Data shown>
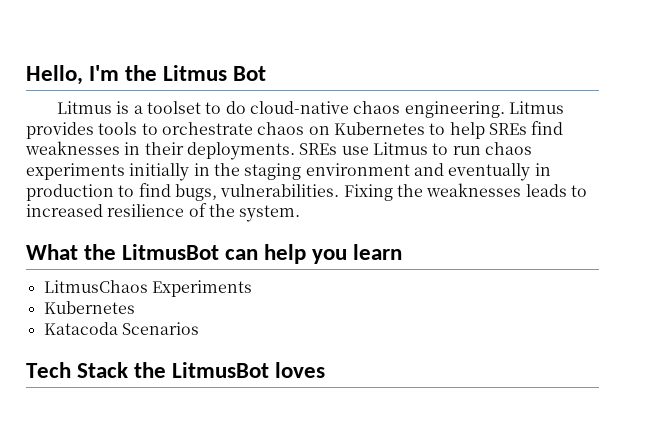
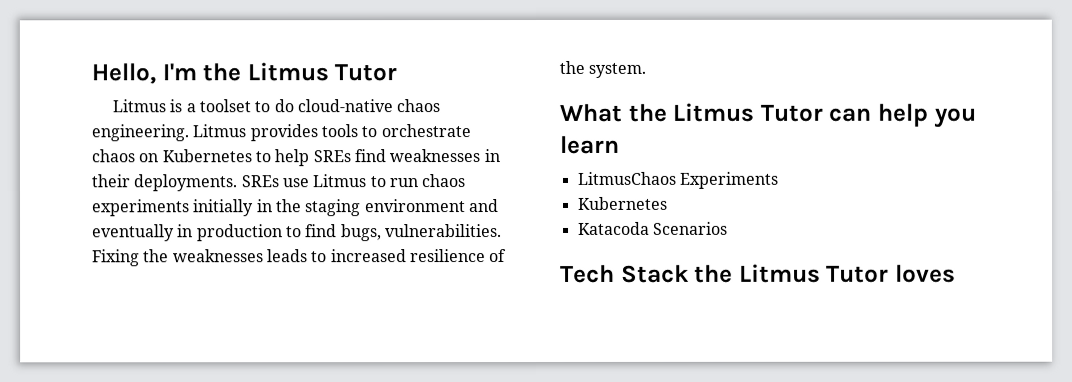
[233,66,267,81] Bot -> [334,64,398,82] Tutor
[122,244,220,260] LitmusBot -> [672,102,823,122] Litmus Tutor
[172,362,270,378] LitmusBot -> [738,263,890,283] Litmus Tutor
---
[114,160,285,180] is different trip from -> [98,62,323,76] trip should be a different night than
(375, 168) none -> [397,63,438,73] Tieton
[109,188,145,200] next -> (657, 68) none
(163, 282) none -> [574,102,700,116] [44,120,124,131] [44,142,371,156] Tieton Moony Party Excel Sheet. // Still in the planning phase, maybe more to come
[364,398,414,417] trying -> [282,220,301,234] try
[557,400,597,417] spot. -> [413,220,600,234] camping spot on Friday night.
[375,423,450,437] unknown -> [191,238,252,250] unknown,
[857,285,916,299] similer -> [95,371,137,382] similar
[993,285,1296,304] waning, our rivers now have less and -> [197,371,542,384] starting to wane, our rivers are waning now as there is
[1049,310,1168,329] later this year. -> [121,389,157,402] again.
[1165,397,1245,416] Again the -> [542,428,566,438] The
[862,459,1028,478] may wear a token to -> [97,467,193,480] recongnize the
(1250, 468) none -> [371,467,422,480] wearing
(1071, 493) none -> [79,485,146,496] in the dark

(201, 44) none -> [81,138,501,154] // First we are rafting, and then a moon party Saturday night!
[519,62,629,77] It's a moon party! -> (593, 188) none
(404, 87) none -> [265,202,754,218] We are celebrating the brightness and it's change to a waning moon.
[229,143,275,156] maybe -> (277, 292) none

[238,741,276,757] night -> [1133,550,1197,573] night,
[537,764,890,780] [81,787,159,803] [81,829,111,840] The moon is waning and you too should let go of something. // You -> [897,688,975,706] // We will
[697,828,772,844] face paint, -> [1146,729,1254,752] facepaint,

What the exercise asks> In the entries above, the lines between the one holding "[1165,397,1245,416] Again the" and the one holding "[238,741,276,757] night ->", inclusive, are to be printed exactly as written, and those alone.

Exercise answer>
[1165,397,1245,416] Again the -> [542,428,566,438] The
[862,459,1028,478] may wear a token to -> [97,467,193,480] recongnize the
(1250, 468) none -> [371,467,422,480] wearing
(1071, 493) none -> [79,485,146,496] in the dark

(201, 44) none -> [81,138,501,154] // First we are rafting, and then a moon party Saturday night!
[519,62,629,77] It's a moon party! -> (593, 188) none
(404, 87) none -> [265,202,754,218] We are celebrating the brightness and it's change to a waning moon.
[229,143,275,156] maybe -> (277, 292) none

[238,741,276,757] night -> [1133,550,1197,573] night,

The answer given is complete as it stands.